University of Virginia Library


239

THE POET'S DOOM.

Oh fatal gift of poesy!
In every clime, in every age,
Sorrow and blight are leagued with thee;
Grief is the poet's heritage.
For him, his love, hopes, passions wage
War on the cold world's sordid schemes;
Life is not, as he fondly dreams,
Warm, like his heart's ecstatic thrill;
But cruel as the vagrant blaze,
That lures the traveller and betrays
With lustre false and chill.

240

Quench—quench the spark of genius;—know,
The light but tempts to evil fate.
Why follow on to certain woe?
See thou, beyond that prison grate,
A cell, a captive desolate.
Year after year, wrong upon wrong,
He suffers.
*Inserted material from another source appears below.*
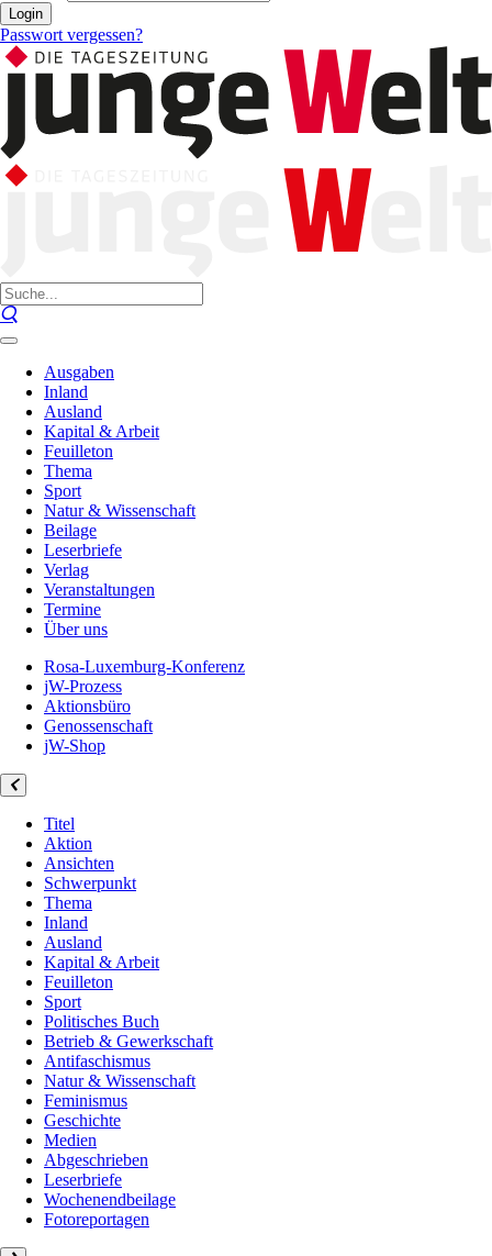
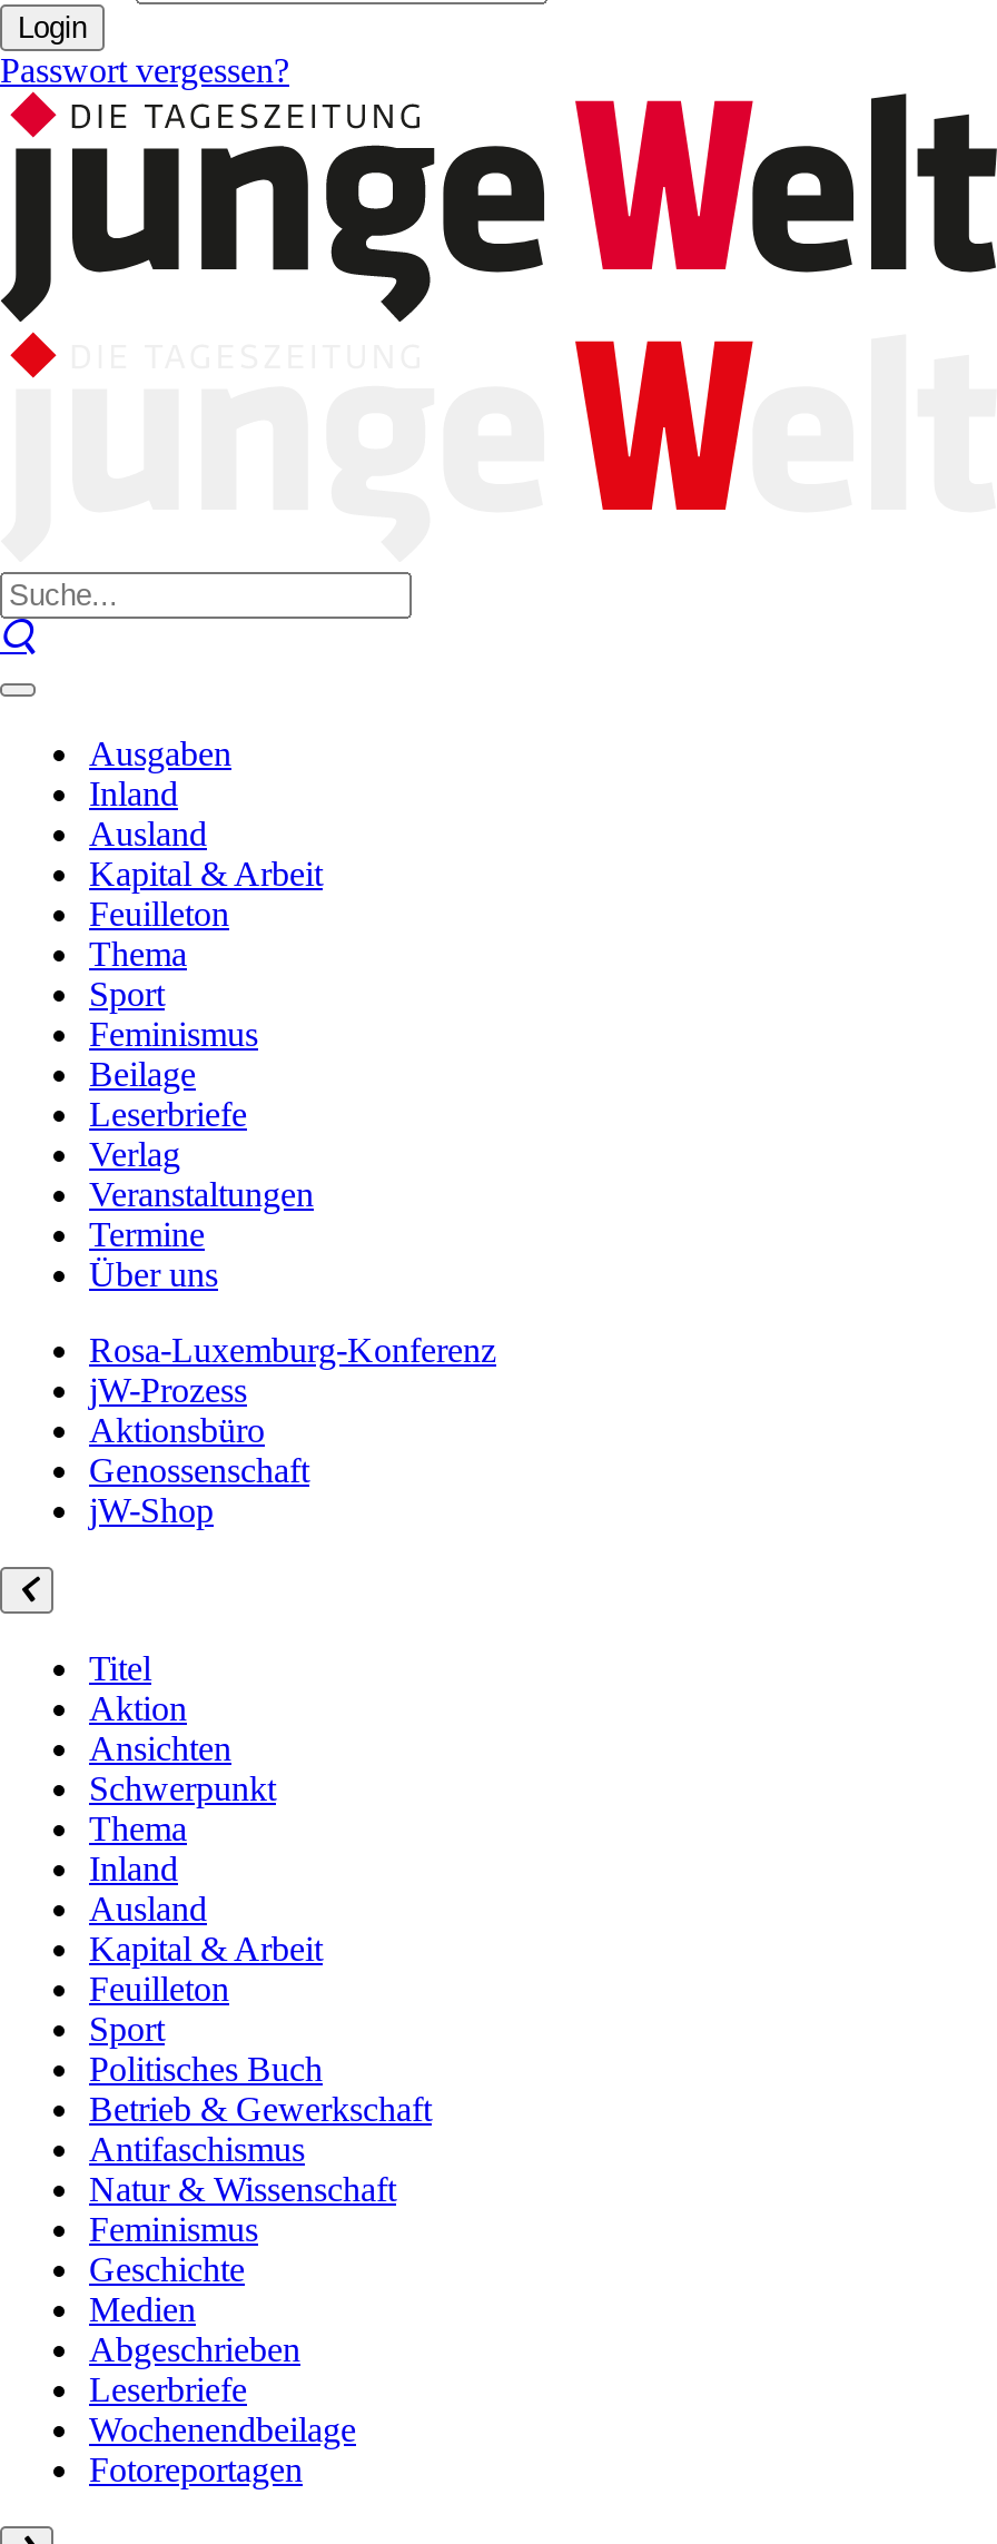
[44,501,195,520] Natur & Wissenschaft -> [89,1015,258,1053] Feminismus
He had cherished song,
And lived in its bright world, 'till fame
Brought immortality; then rushed
Power's coward hate on him, and crushed
His mighty spirit's aim.
Over the Indian sea one went,—
A Lusian mariner,—away
From the green banks of Tagus, bent
By sorrow in his youth;—the prey
Of cheating hopes which, like decay
Of mortal sickness, had cast o'er
His heart a mildew,—still he bore,
Over the sea, his splendid curse;
And it was on him as he hung
O'er high Macao's steep, and sung
His rich, immortal verse.

241

Woe ever tracks the poet's path;
Storm on the land, and wreck by sea.
Hope blasts him, like the lightning's scath,
Neglect, and scorn, and poverty.
Oh fatal gift of poesy!—
Snap then the chord—and quench the light,
And strive, as the world strives;—raise bright
And lasting monuments of gold;
Toil in the mine—and land and sea
Compass, to build thy fame!—and be
On pyramids enrolled.
But will thy name survive thy clay?
Shalt thou thy age ennoble?—bring
Men of all other realms to lay,
On thy rich shrine, an offering?
Go to—what pilgrim wends to fling
A wild flower on Ferrara's tomb?
His victim lives—his laurels bloom;
And the world honours Tasso's grave.—
The Lusian mariner doth lie
More splendidly than royalty
That bowed him like a slave.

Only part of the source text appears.